Extracted data entries:
- - - -
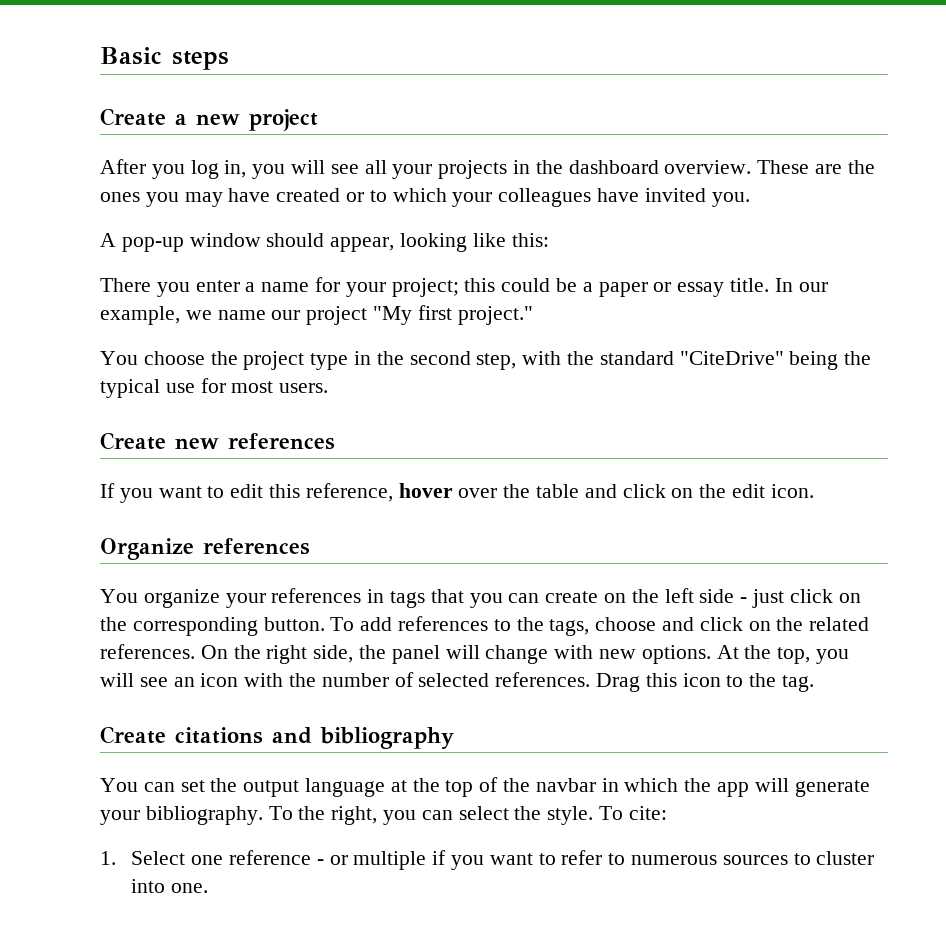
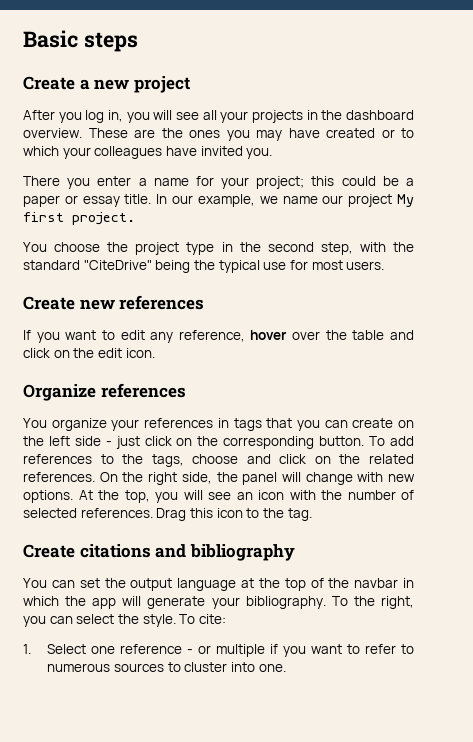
- A pop-up window should appear, looking like this:
- In our example, we name our project "My first project."
+ In our example, we name our project My first project.
- If you want to edit this reference, hover over the table and click on the edit icon.
+ If you want to edit any reference, hover over the table and click on the edit icon.

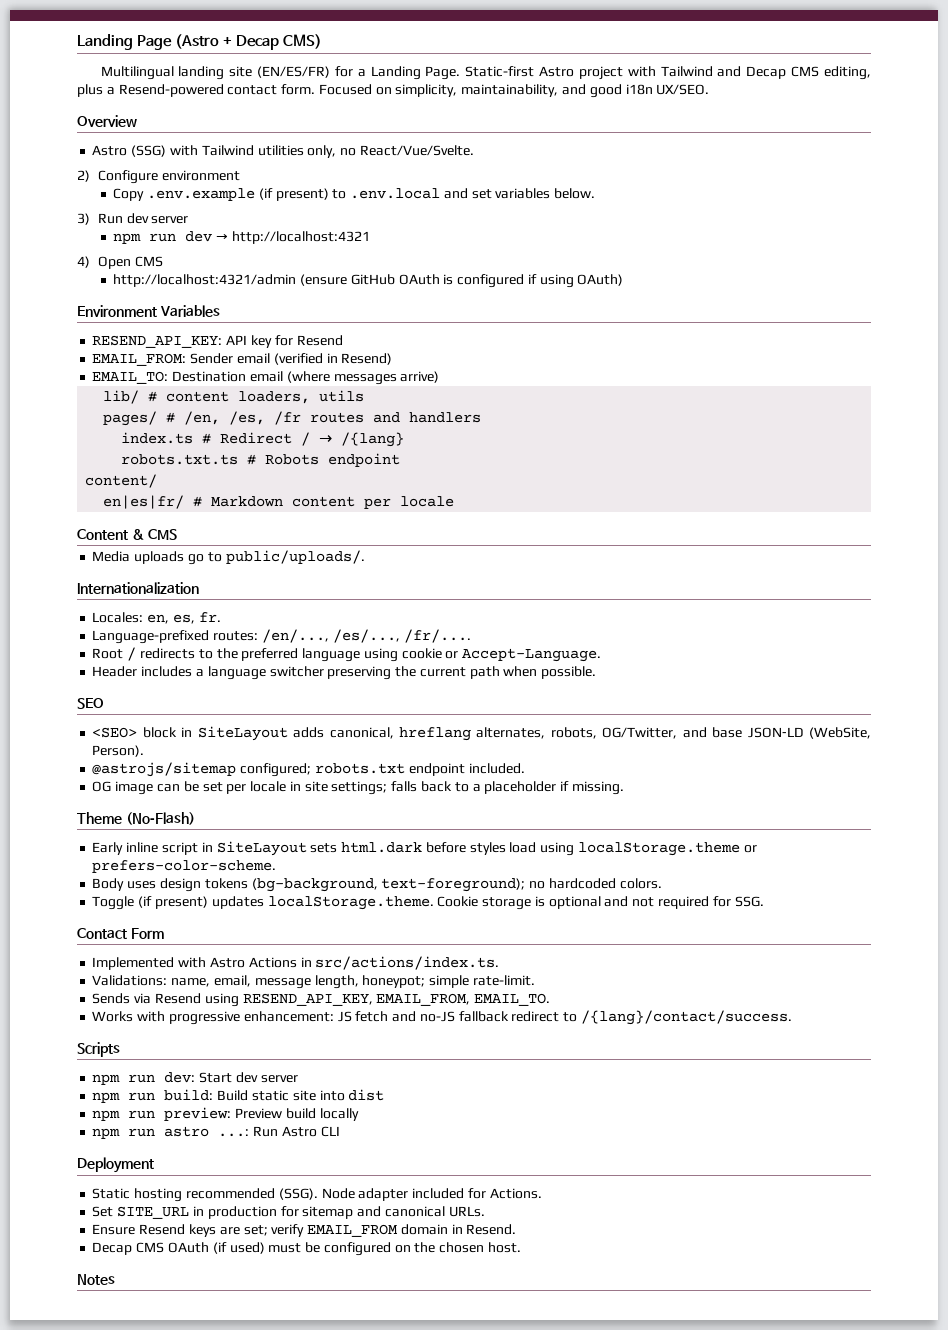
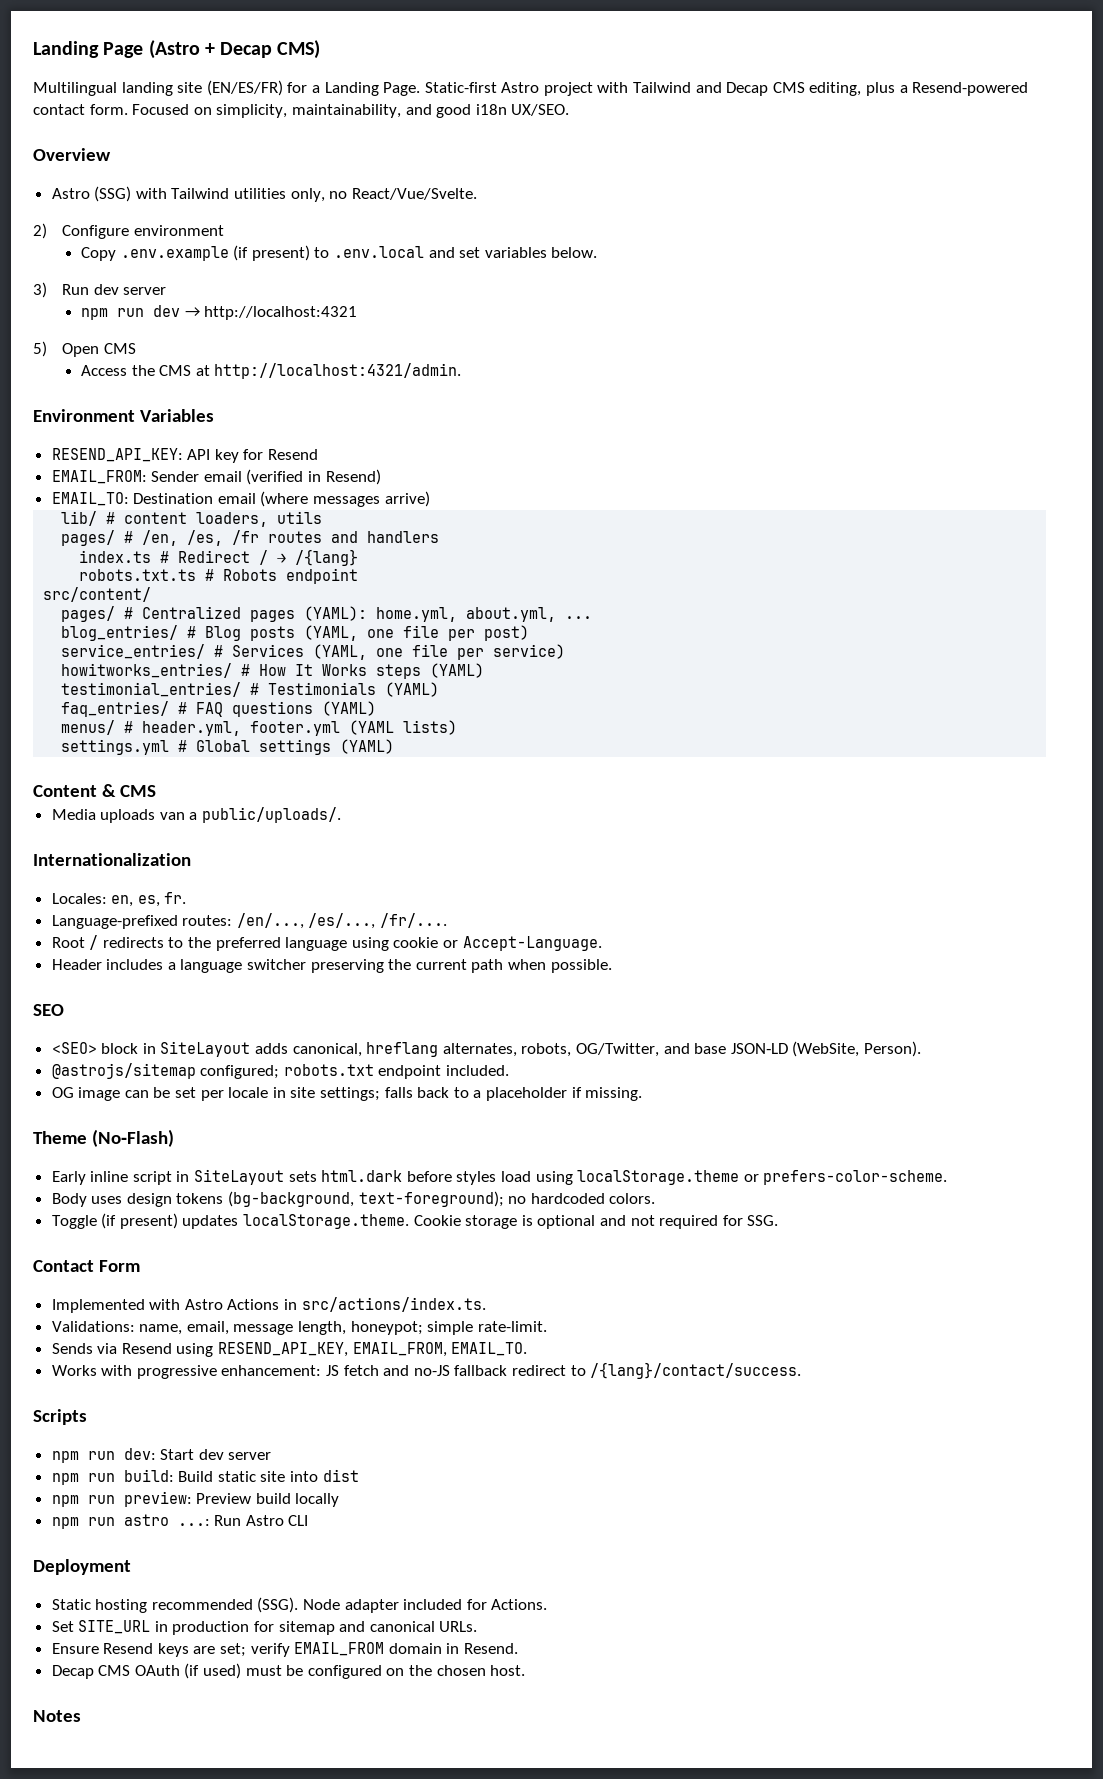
- 4) Open CMS
+ 5) Open CMS
- http://localhost:4321/admin (ensure GitHub OAuth is configured if using OAuth)
+ Access the CMS at http://localhost:4321/admin.
- content/
- en|es|fr/ # Markdown content per locale
+ src/content/
+ pages/ # Centralized pages (YAML): home.yml, about.yml, ...
+ blog_entries/ # Blog posts (YAML, one file per post)
+ service_entries/ # Services (YAML, one file per service)
+ howitworks_entries/ # How It Works steps (YAML)
+ testimonial_entries/ # Testimonials (YAML)
+ faq_entries/ # FAQ questions (YAML)
+ menus/ # header.yml, footer.yml (YAML lists)
+ settings.yml # Global settings (YAML)
- Media uploads go to public/uploads/.
+ Media uploads van a public/uploads/.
- - - -
## Work to be completed
Search the entries for the word "project" and copy every line that has it.

## Result
- In our example, we name our project "My first project."
+ In our example, we name our project My first project.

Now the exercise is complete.